## Content revision data
[Start of Attachment]

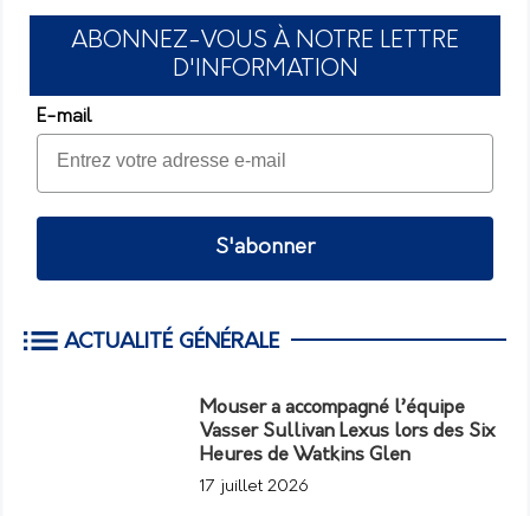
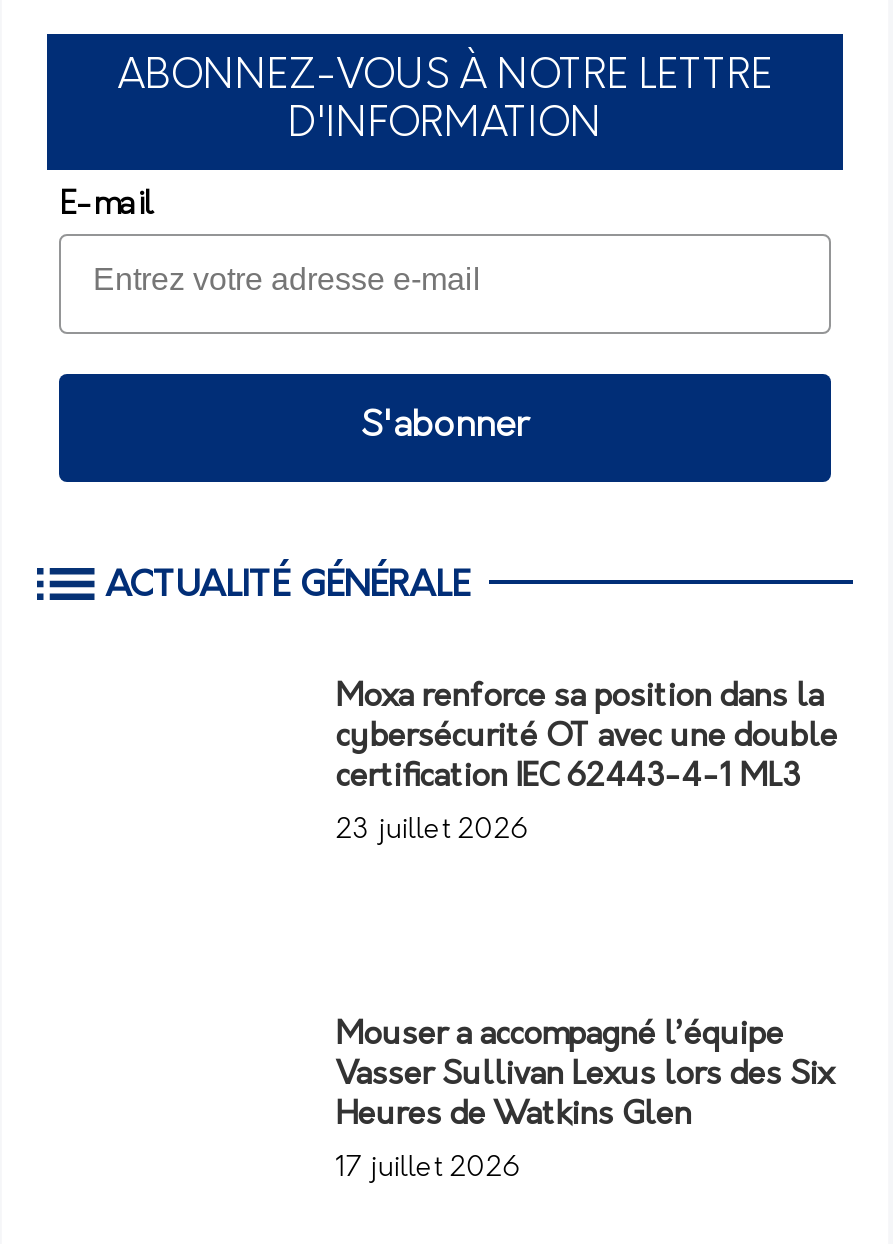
none -> [336,681,838,845] Moxa renforce sa position dans la | cybersécurité OT avec une double | certification IEC 62443-4-1 ML3 | 23 juillet 2026

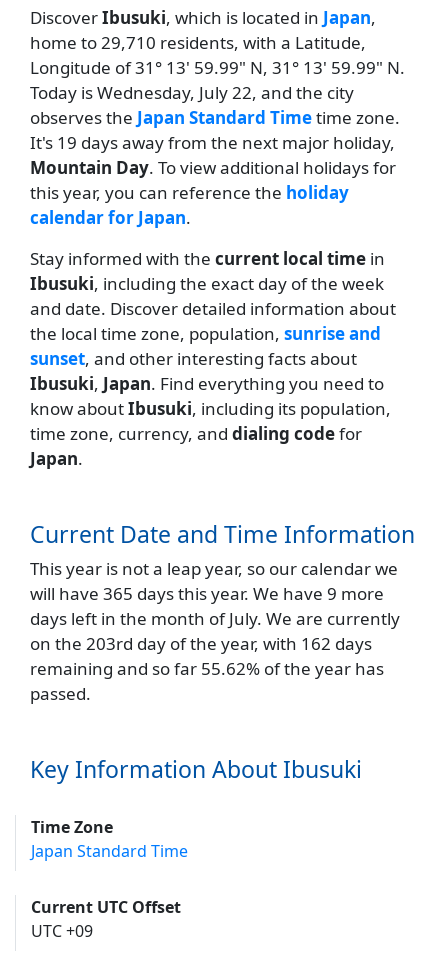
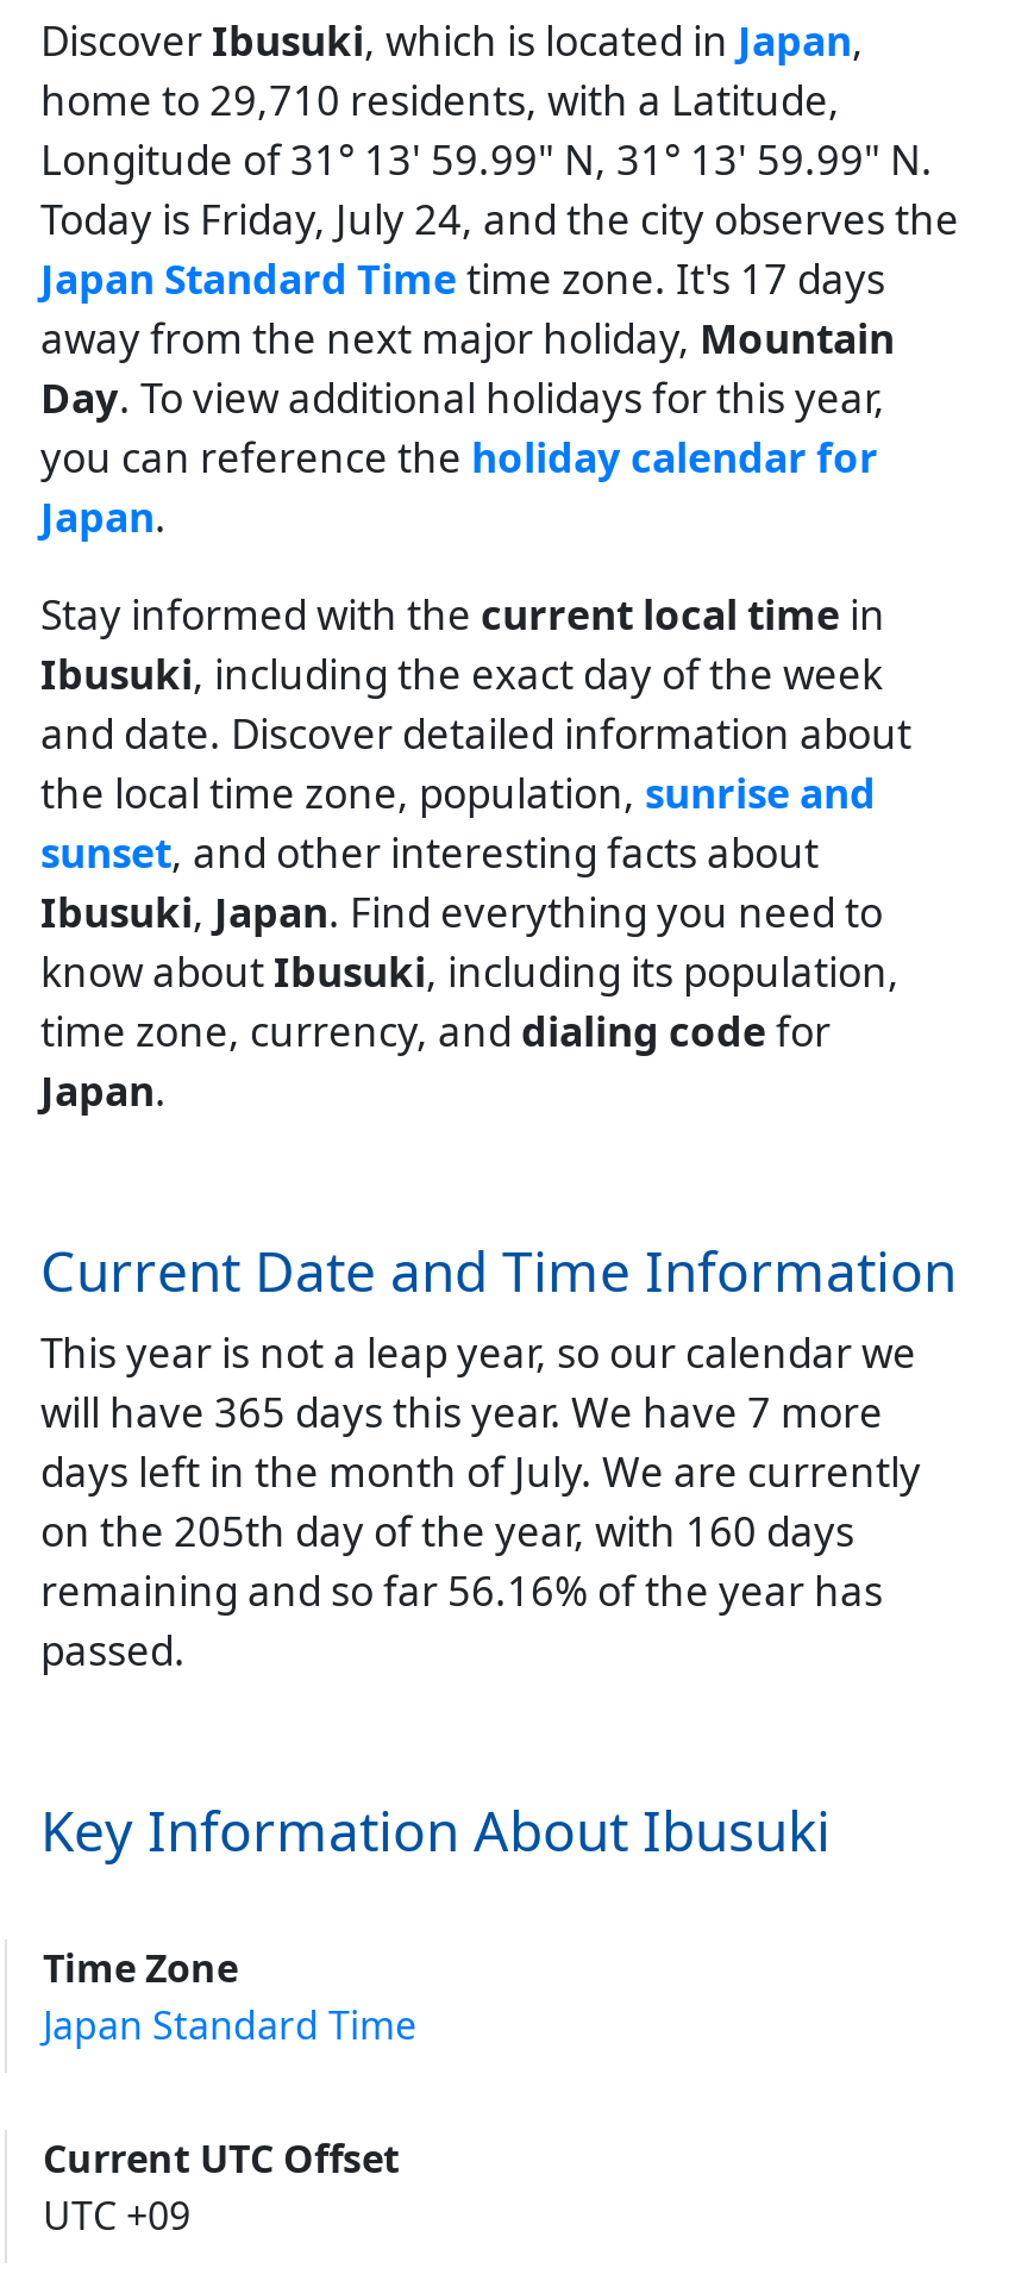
[30,81,400,229] Today is Wednesday, July 22, and the city | observes the Japan Standard Time time zone. | It's 19 days away from the next major holiday, | Mountain Day. To view additional holidays for | this year, you can reference the holiday | calendar for Japan. -> [40,192,959,544] Today is Friday, July 24, and the city observes the | Japan Standard Time time zone. It's 17 days | away from the next major holiday, Mountain | Day. To view additional holidays for this year, | you can reference the holiday calendar for | Japan.
[30,582,384,605] will have 365 days this year. We have 9 more -> [40,1385,883,1439] will have 365 days this year. We have 7 more
[30,632,372,655] on the 203rd day of the year, with 162 days -> [40,1504,854,1558] on the 205th day of the year, with 160 days
[30,657,384,680] remaining and so far 55.62% of the year has -> [40,1563,883,1618] remaining and so far 56.16% of the year has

[End of Attachment]

## PROMPT
Lines holding the word "this" are the answer; copy every one from the records above.

## SOLUTION TO THE PROBLEM
[30,81,400,229] Today is Wednesday, July 22, and the city | observes the Japan Standard Time time zone. | It's 19 days away from the next major holiday, | Mountain Day. To view additional holidays for | this year, you can reference the holiday | calendar for Japan. -> [40,192,959,544] Today is Friday, July 24, and the city observes the | Japan Standard Time time zone. It's 17 days | away from the next major holiday, Mountain | Day. To view additional holidays for this year, | you can reference the holiday calendar for | Japan.
[30,582,384,605] will have 365 days this year. We have 9 more -> [40,1385,883,1439] will have 365 days this year. We have 7 more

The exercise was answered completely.